The best performing pose estimation methods, including those based on deformable part models, typically are based on body part detectors. Such body part detectors commonly consist of multiple stages of processing. The first stage of processing in a typical pipeline consists of extracting sets of low-level features such as SIFT [lowe1999object], HoG [dalal2005histograms]
, or other filters that describe orientation statistics in local image patches. Next, these features are pooled over local spatial regions and sometimes across multiple scales to reduce the size of the representation and also develop local shift/scale invariance. Finally, the aggregate features are mapped to a vector, which is then either input to 1) a standard classifier such as a support vector machine (SVM) or 2) the next stage of processing (e.g. assembling the parts into a whole). Much work is devoted to engineering the system to produce a vector representation that is sensitive to class (e.g. head, hands, torso) while remaining invariant to the various nuisance factors (lighting, viewpoint, scale, etc.)
An alternative approach is representation learning: relying on the data instead of feature engineering, to learn a good representation that is invariant to nuisance factors. For a recent review, see [Bengio2012]. It is common to learn multiple layers of representation, which is referred to as deep learning
. Several such techniques have used unsupervised or semi-supervised learning to extract multi-layer domain-specific invariant representations, however, it is purely supervised techniques that have won several recent challenges by large margins, including ImageNet LSVRC 2012 and 2013[krizhevsky2012imagenet, zeiler2013visualizing]. These end-to-end learning systems have capitalized on advances in computing hardware (notably GPUs), larger datasets like ImageNet, and algorithmic advances (specifically gradient-based training methods and regularization).
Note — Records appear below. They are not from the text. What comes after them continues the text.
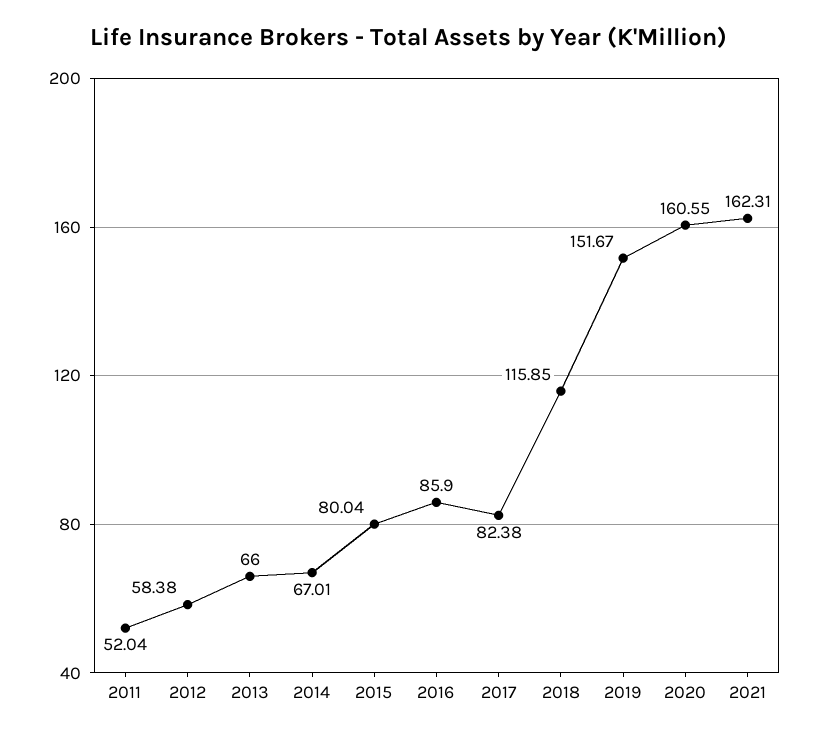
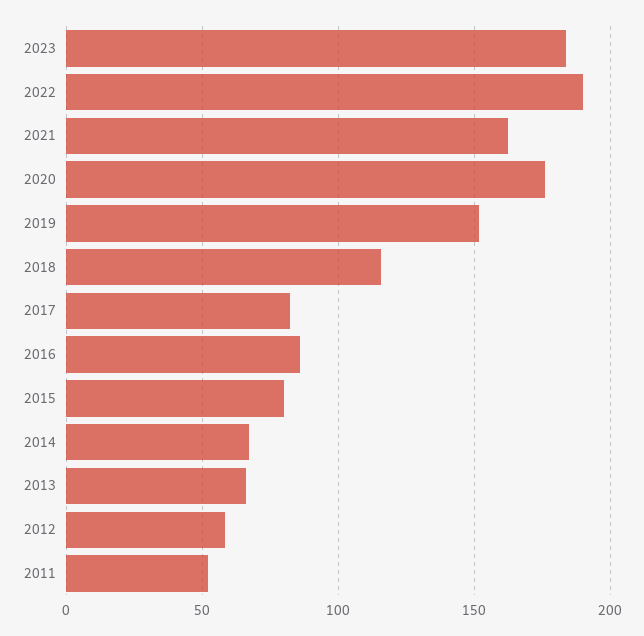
2020: 160.55 -> 175
2023: none -> 185
2022: none -> 190

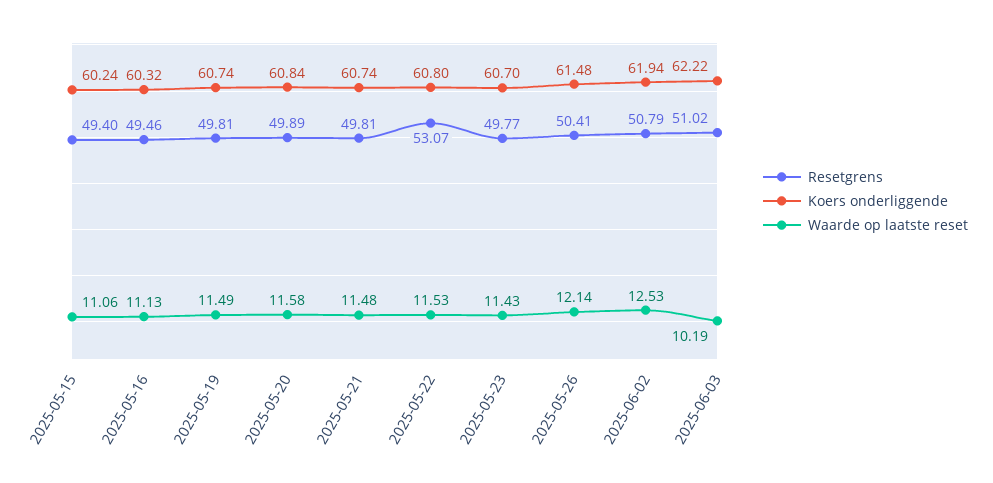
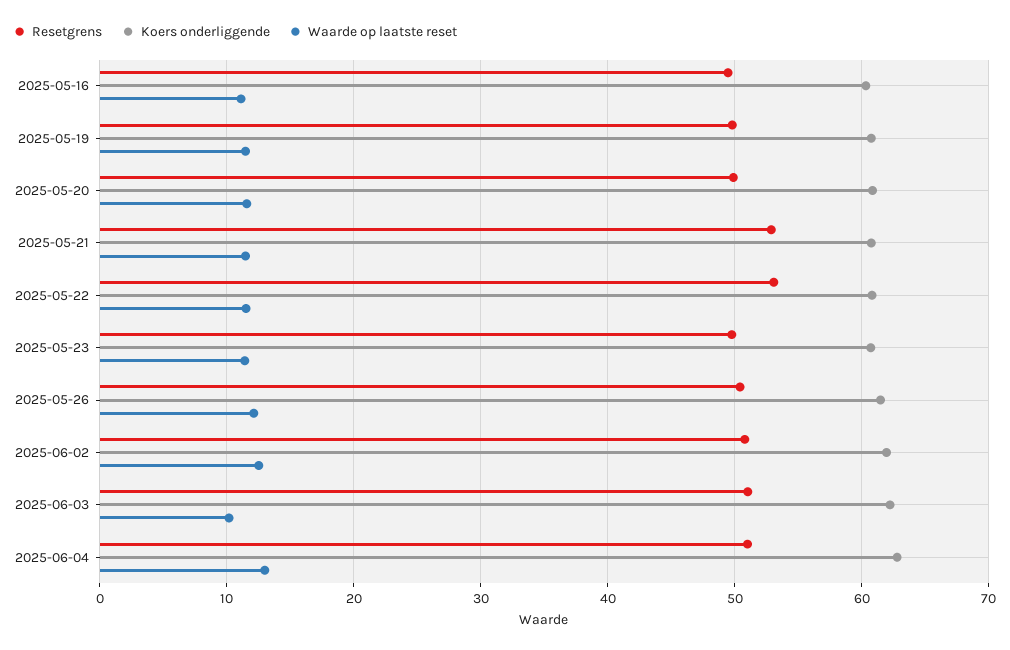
Resetgrens, 2025-05-15: 49.4 -> none
Koers onderliggende, 2025-05-15: 60.24 -> none
Waarde op laatste reset, 2025-05-15: 11.06 -> none
Resetgrens, 2025-05-21: 49.81 -> 53
Resetgrens, 2025-06-04: none -> 51
Koers onderliggende, 2025-06-04: none -> 63
Waarde op laatste reset, 2025-06-04: none -> 13

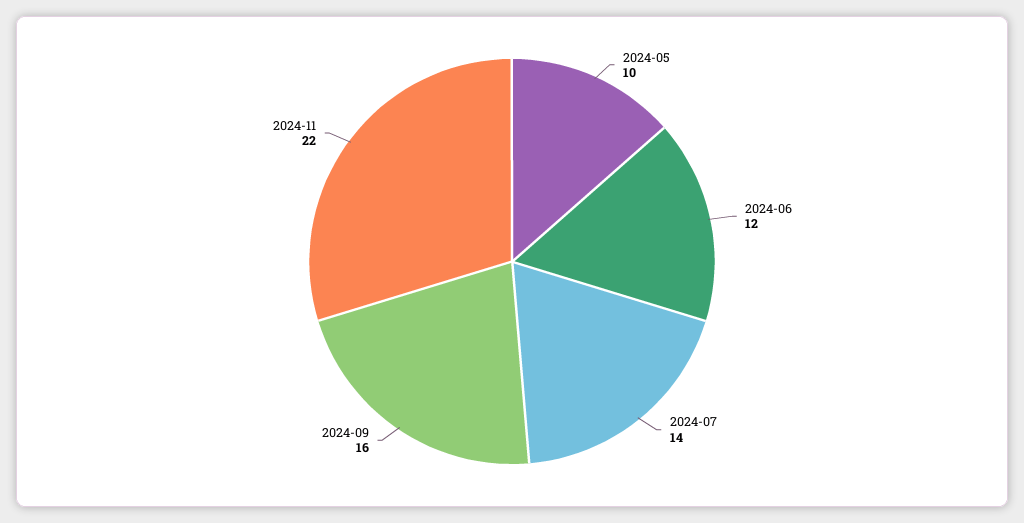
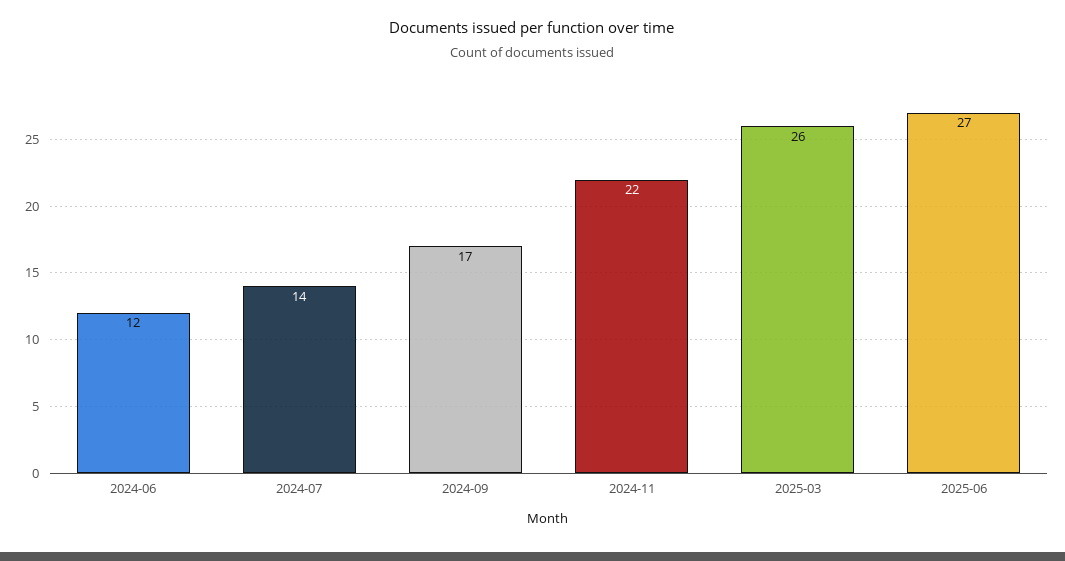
2024-05: 10 -> none
2024-09: 16 -> 17
2025-03: none -> 26
2025-06: none -> 27

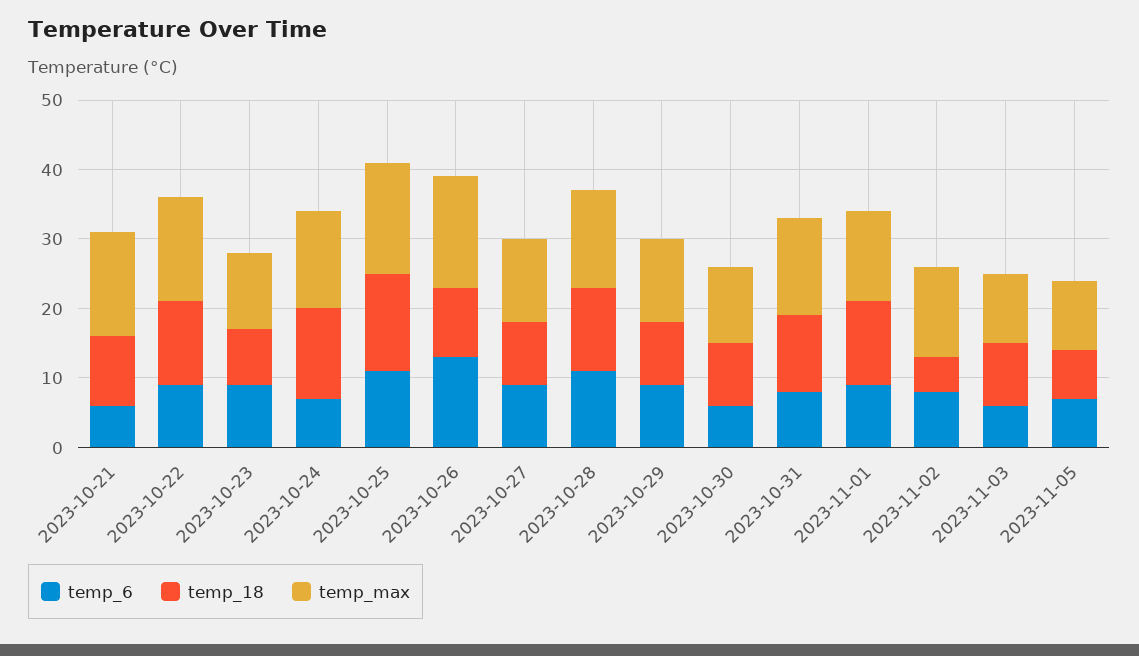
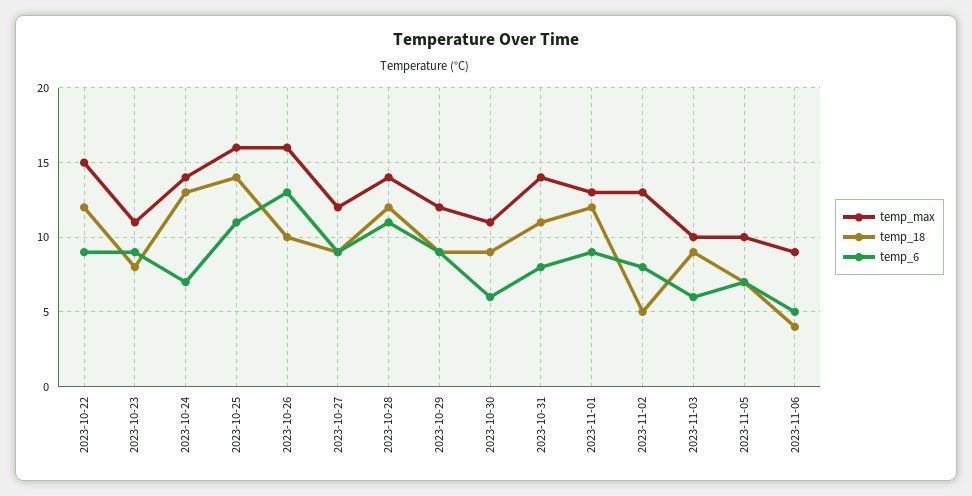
temp_6, 2023-10-21: 5 -> none
temp_18, 2023-10-21: 10 -> none
temp_max, 2023-10-21: 15 -> none
temp_max, 2023-11-06: none -> 9
temp_18, 2023-11-06: none -> 4
temp_6, 2023-11-06: none -> 5

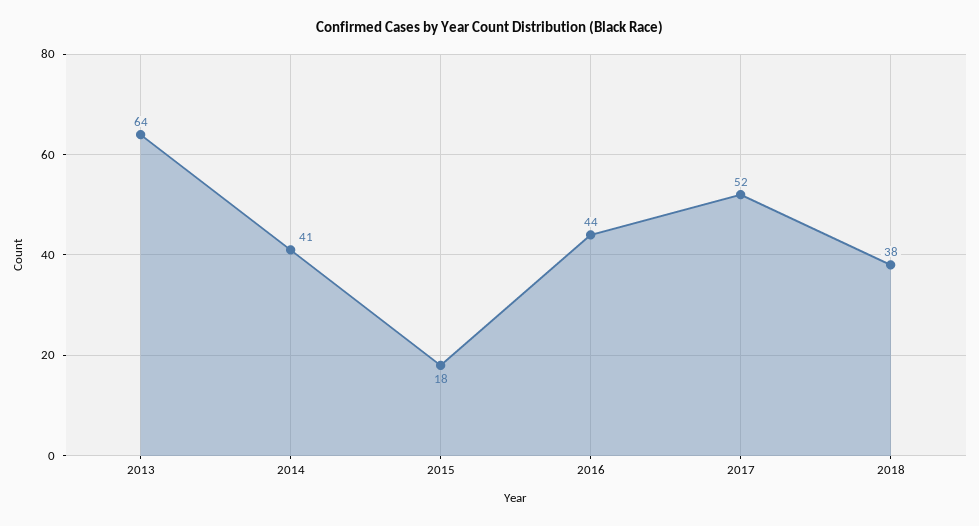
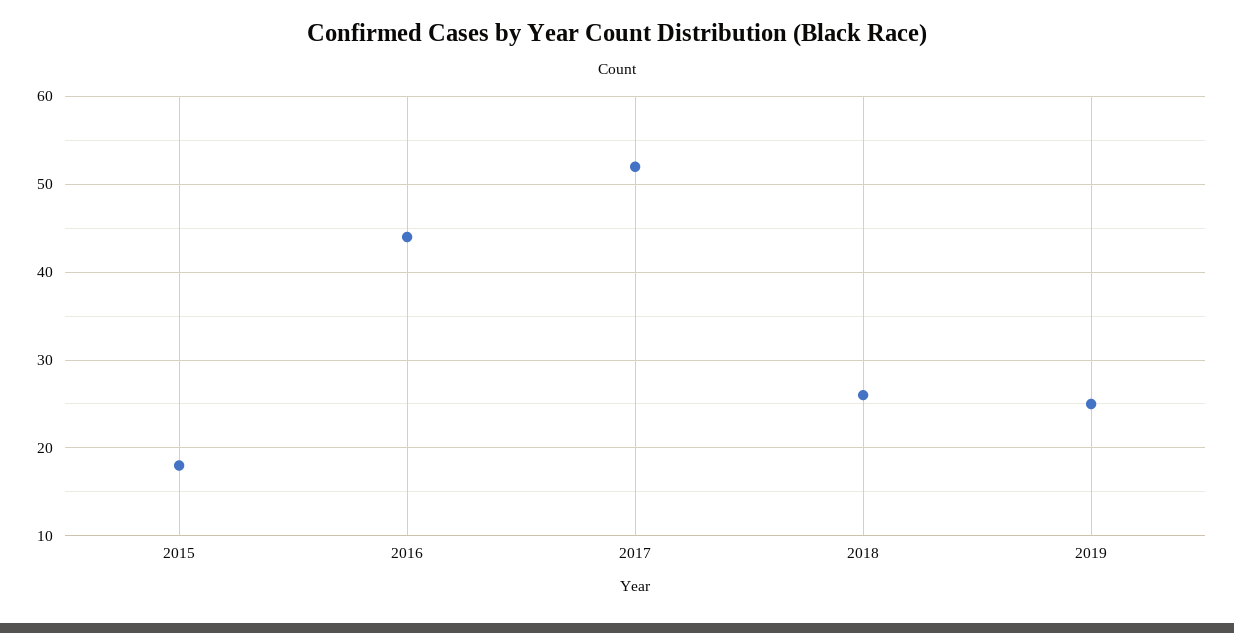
2013: 64 -> none
2014: 41 -> none
2018: 38 -> 26
2019: none -> 25

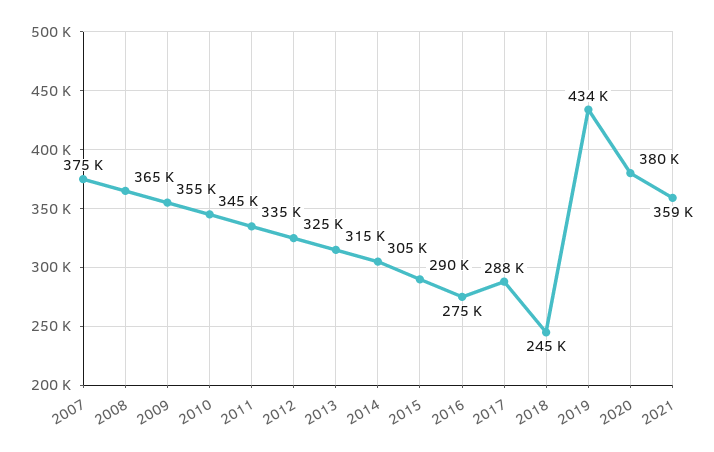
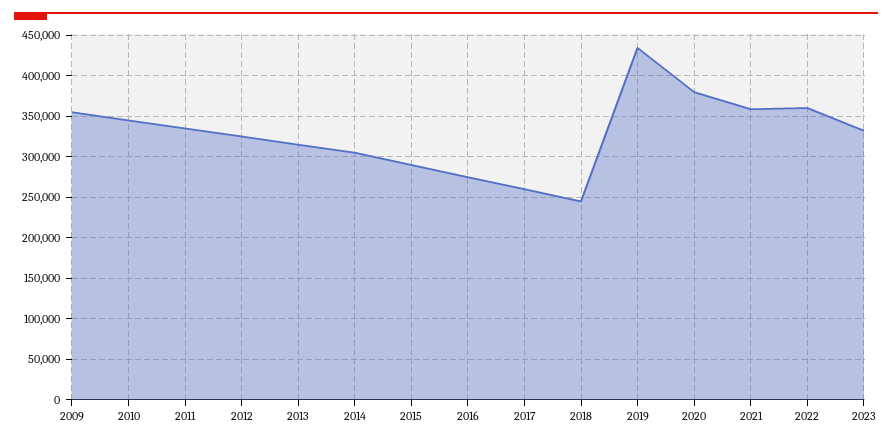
2007: 375000 -> none
2008: 365000 -> none
2017: 288000 -> 260000
2022: none -> 360000
2023: none -> 330000

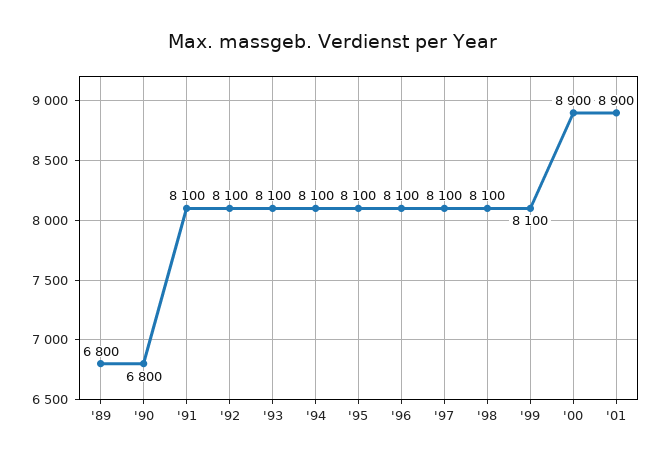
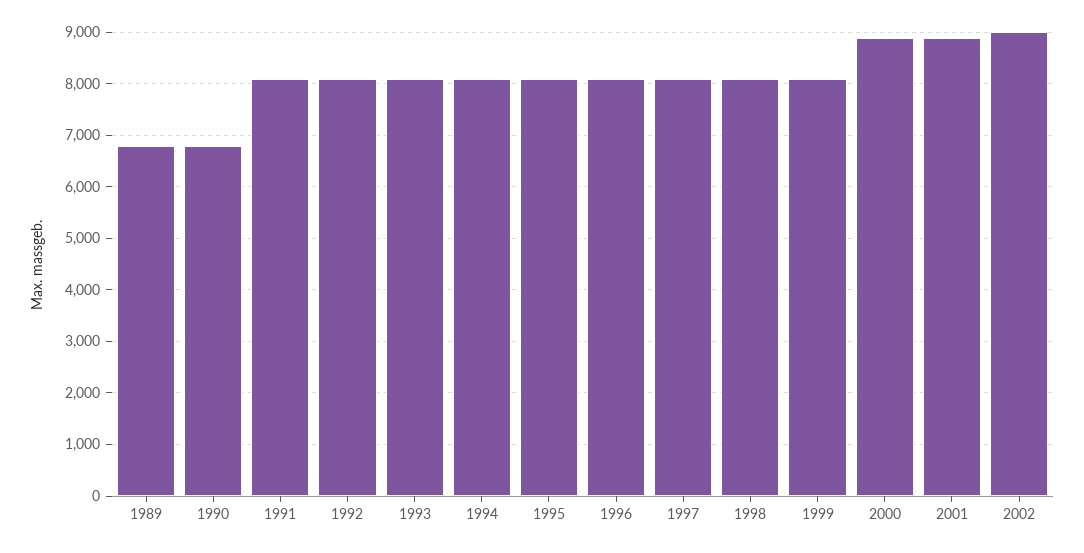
2002: none -> 9000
While these methods are now proven in generic object recognition, their use in pose estimation has been limited. Part of the challenge in making end-to-end learning work for human pose estimation is related to the nonrigid structure of the body, the necessity for precision (deep recognition systems often throw away precise location information through pooling), and the complex, multi-modal nature of pose.
In this paper, we present the first end-to-end learning approach for full-body human pose estimation. While our approach is based on convolutional networks (convnets) [LeCun1998], we want to stress that the naïve implementation of applying this model “off-the-shelf” will not work. Therefore, the contribution of this work is in both a model that outperforms state of the art deformable part models (DPMs) on a modern, challenging dataset, and also an analysis of what is needed to make convnets work in human pose estimation. In particular, we present a two-stage filtering approach whereby the response maps of convnet part detectors are denoised by a second process informed by the part hierarchy.
2 Related Work
Detecting people and their pose has been investigated for decades. Many early techniques rely on sliding-window part detectors based on hand-crafted or learned features or silhouette extraction techniques applied to controlled recording conditions. Examples include [farhadi2007transfer, wren1997pfinder, athitsos2004boostmap, nowlan1995convolutional]. We refer to [poppe2007vision] for a complete survey of this era. More recently, several new approaches have been proposed that are applied to unconstrained domains. In such domains, good performance has been achieved with so-called “bag of features” followed by regression-based, nearest neighbor or SVM-based architectures. Examples include “shape-context” edge-based histograms from the human body [mori2002estimating, agarwal2006recovering] or just silhouette features [Grauman2003]. Shakhnarovich et al. [Shakhnarovich2003] learn a parameter sensitive hash function to perform example-based pose estimation. Many relevant techniques have also been applied to hand tracking such as [wang2009real]. A more general survey of the large field of hand tracking can be found in [erol2007vision].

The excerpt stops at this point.